Trade Cases

Leibowitz on Trade: Capacity Utilization and Trade Management

Written by Lewis Leibowitz

Over the last week or so, statistics have emerged about the surge in capacity utilization of the steel industry in the United States. Since Jan. 1, the American Iron and Steel Industry reports, domestic steelmakers have operated at a capacity utilization rate of 80.1%. In the most recent week reported, ending Aug. 7, capacity utilization was 84.8%, slightly down from 85.0% one week earlier. The capacity utilization has exceeded 80% continuously since late May.

On Aug. 10, the Senate passed the bipartisan infrastructure bill, a landmark compromise on the subject that portends a great deal of government and private spending on roads, bridges, airports and other public spaces.

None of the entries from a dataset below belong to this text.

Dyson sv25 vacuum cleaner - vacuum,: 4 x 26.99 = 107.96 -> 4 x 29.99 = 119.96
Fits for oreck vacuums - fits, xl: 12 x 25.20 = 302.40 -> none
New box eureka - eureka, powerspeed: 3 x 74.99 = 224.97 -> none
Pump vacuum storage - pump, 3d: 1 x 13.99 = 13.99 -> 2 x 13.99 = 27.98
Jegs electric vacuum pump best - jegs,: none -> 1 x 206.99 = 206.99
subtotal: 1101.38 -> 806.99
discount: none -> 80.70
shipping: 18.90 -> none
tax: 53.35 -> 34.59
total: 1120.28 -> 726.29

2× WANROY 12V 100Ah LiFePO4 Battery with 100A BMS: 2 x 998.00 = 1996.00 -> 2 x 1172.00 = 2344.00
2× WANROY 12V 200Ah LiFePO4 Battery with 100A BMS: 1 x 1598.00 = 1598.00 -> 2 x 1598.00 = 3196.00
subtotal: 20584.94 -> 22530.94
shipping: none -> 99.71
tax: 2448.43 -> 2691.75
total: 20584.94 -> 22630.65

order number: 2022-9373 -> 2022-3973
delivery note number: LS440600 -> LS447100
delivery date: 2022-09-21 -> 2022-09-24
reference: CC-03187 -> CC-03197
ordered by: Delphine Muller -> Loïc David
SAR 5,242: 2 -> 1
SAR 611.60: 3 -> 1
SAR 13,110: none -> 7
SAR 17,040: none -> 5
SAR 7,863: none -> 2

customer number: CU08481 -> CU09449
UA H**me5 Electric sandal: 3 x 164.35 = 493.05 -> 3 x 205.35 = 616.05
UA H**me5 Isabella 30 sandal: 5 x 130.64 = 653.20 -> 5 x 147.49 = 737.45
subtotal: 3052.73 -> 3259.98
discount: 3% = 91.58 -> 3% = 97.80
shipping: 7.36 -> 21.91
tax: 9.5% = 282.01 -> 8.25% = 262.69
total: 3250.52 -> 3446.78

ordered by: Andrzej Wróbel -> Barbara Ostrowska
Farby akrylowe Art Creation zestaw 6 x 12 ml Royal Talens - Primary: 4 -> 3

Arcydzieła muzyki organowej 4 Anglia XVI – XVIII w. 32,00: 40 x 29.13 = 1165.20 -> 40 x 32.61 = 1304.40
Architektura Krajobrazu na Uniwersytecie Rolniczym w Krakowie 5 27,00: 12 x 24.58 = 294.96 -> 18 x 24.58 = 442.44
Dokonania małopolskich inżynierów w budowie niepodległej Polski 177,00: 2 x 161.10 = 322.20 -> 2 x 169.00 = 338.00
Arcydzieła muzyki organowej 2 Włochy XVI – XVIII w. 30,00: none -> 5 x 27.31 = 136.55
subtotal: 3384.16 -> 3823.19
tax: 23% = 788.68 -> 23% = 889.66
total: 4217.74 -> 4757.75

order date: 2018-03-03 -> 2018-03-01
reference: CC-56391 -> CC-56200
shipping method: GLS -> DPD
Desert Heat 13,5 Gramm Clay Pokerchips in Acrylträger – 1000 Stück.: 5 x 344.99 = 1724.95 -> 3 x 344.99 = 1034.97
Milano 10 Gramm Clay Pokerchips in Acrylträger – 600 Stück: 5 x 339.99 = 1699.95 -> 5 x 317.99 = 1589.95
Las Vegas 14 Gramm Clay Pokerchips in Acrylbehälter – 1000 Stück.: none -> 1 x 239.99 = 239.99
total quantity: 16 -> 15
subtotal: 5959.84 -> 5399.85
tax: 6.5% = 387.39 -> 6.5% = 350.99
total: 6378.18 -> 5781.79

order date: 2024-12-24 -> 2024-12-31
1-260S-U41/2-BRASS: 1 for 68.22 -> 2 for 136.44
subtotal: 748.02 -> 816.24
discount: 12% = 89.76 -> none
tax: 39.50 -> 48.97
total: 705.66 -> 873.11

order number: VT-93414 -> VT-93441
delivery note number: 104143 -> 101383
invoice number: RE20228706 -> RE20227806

Demand for steel in those sectors promises to expand as these projects move forward.

Given these hopeful signs, the question naturally arises whether the steel tariffs imposed in 2018 are still needed. It will come as no surprise to readers that I thought they were not needed when they were imposed and have done more economic harm than good. But what really matters is the evidence. Each of us must judge which facts are more or less important in this analysis. I welcome debate on which set of facts is most relevant to the decision whether to continue these tariffs.

First, the tariffs’ principal rationale was the need to maintain steel industry “capacity utilization” at a rate of 80% or more. That rate has been exceeded for 2021. In 2020, of course, capacity utilization was much lower due to the pandemic. The Commerce Department reported 2020 capacity utilization at 68.9% last year. So, if capacity utilization won’t decrease due to reduced demand (infrastructure will tend to increase demand, and private demand is likely to remain strong in the short term), the maintenance of the 80% figure seems likely.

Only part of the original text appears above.